Ätiologie in Anlehung an das Klassifikationsmodell von Fox&Dodd

Fox und Dodd unterscheiden vier Gruppen und gehen demnach von gruppenspezifischen Ursachen aus:

Phonetische Störung
URSACHE: ein peripheres, sensuomotorisches Problem liegt zugrunde, z. B. ein falsch erworbenes Artikulationsmuster

Phonologische Verzögerung
URSACHE: z.B. durch audiogene oder psychische Faktoren, in Form einer „Entwicklungsbremse“

Konsequente phonologische Störungen
URSACHE: kognitiv-linguistisches Defizit. Störung im Bereich der Inputverarbeitung

Inkonsequente phonologische Störungen
URSACHE: Defizite im phonologischen Arbeitsgedächtnis und bei der Planung motorischer Programme

 

Literatur

Böhme, G. (2003). Sprach-, Sprech-, Stimm- und Schluckstörungen. Stuttgart: Fischer.

Braun, O. (2004). Sprachstörungen bei Kindern und Jugendlichen. Vol.5, pp. 42-52. Kohlhammer W.

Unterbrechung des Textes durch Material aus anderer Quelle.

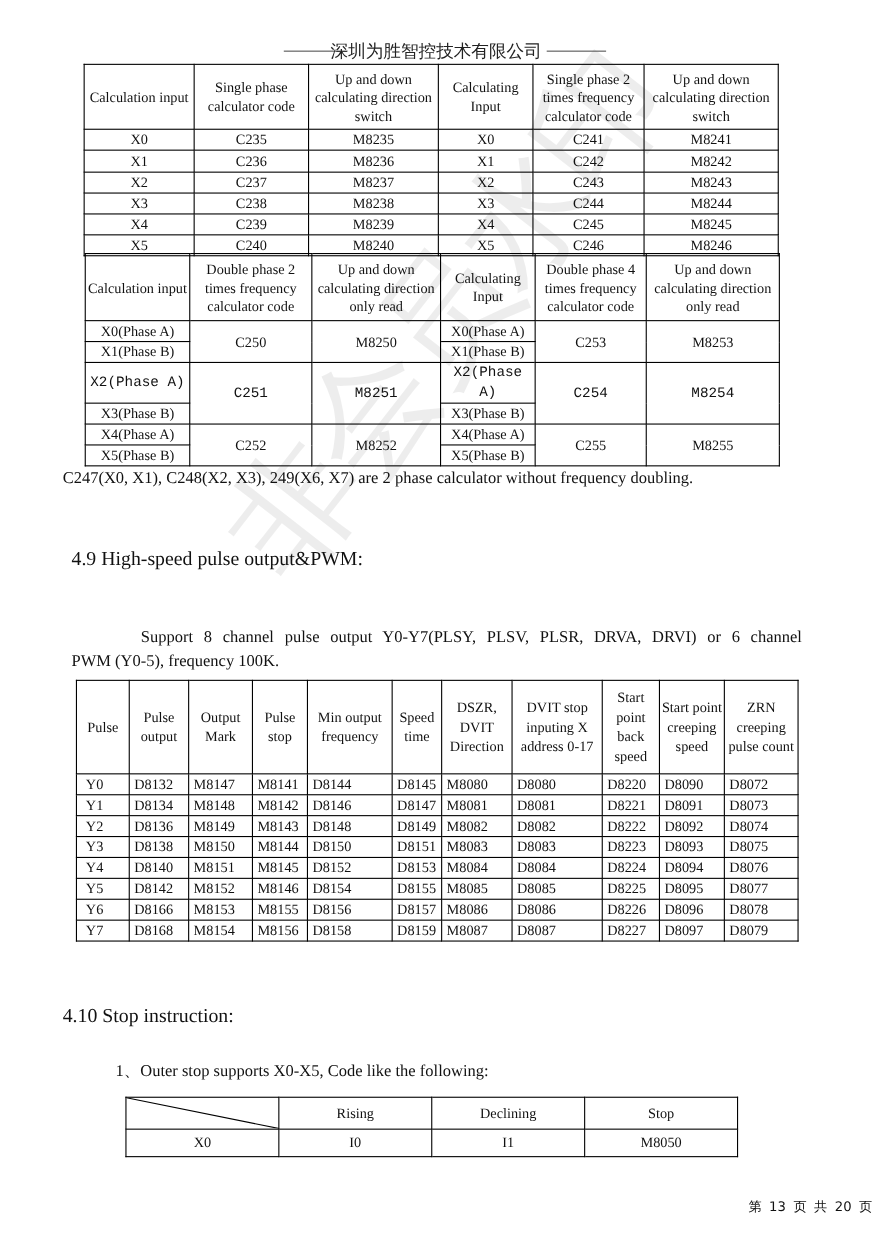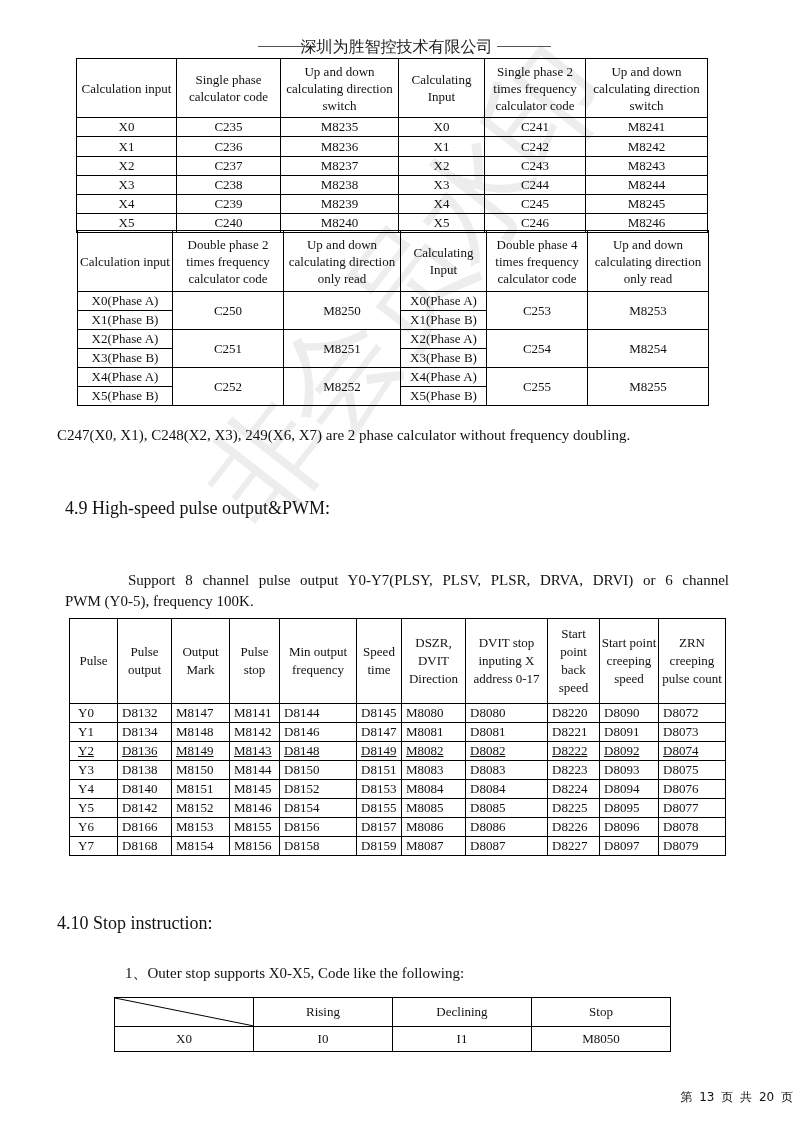"X2(Phase A)" tr { font-family: none -> Liberation Mono, monospace }
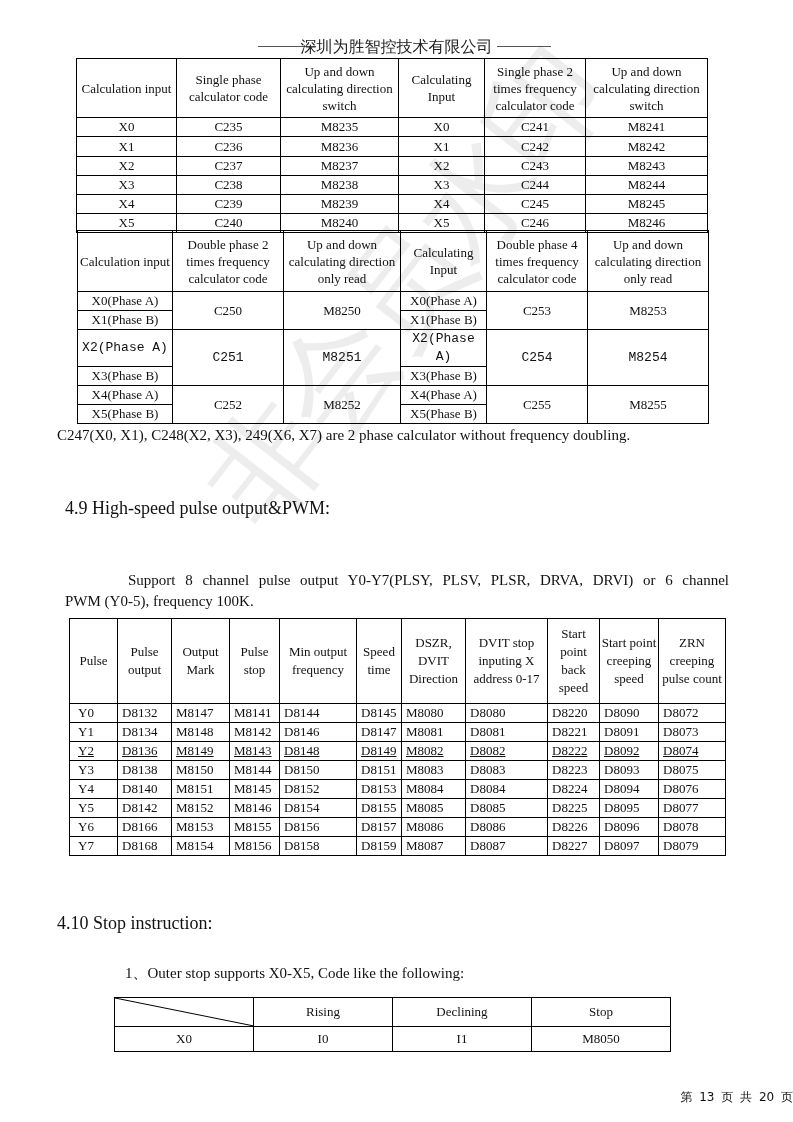"Y2" tr.data { text-decoration: underline -> none }
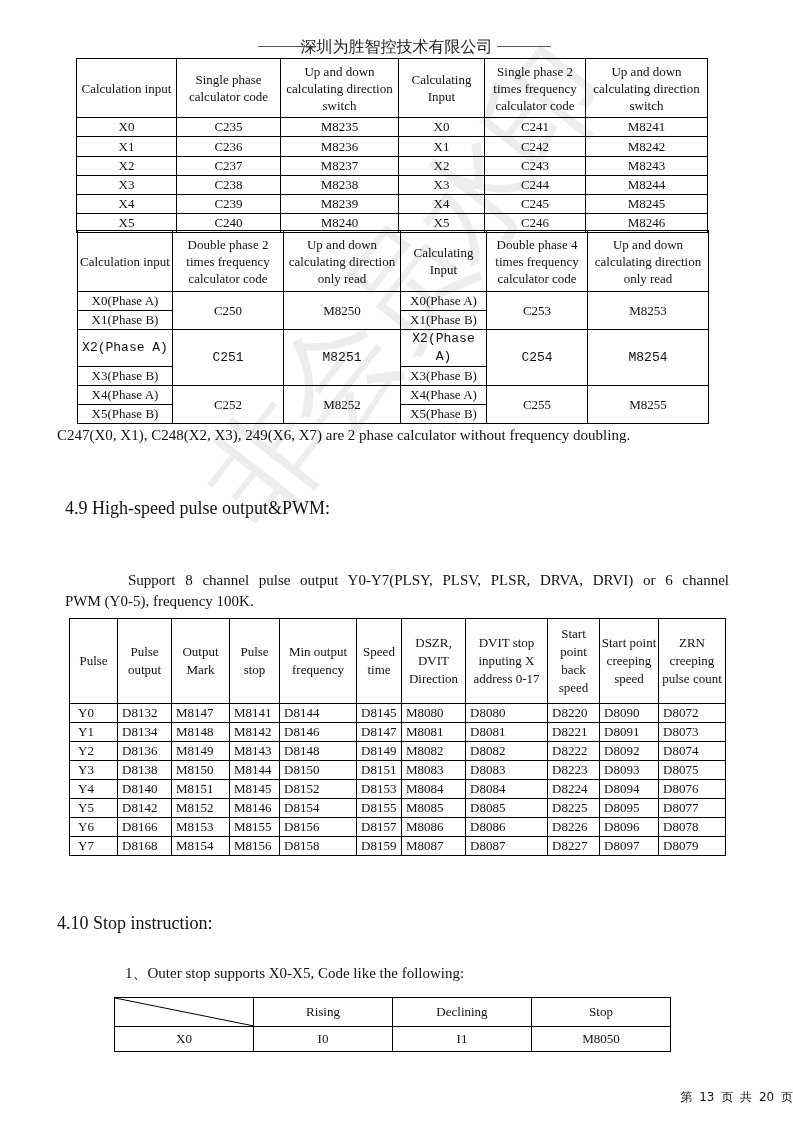"1、Outer stop supports X0-X5, Code" div.para { margin-left: 20px -> none }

Fox, A. V. (2003). Kindliche Aussprachestörungen. Phonologischer Erwerb, Differentialdiagnostik, Therapie. Idstein: Schulz-Kirchner Verlag.

Grohnfeldt, M. (2001). Lehrbuch der Sprachheilpädagogik und Logopädie, Bd. 2 Erscheinungsformen und Störungsbilder. Stuttgart: Kohlhammer.

Siegmüller, J. & Bartels, H. (2006). Leitfaden Sprache - Sprechen - Stimme - Schlucken. München [u.a.]: Elsevier, Urban und  Fischer.

Jahn,Tanja (2007):Phonologische Störungen bei Kindern: Diagnostik und Therapie. Stuttgart

Siegmüller,J., Bartels, H. (2006). Leitfaden Sprache-Sprechen-Stimme-Schlucken. München et al.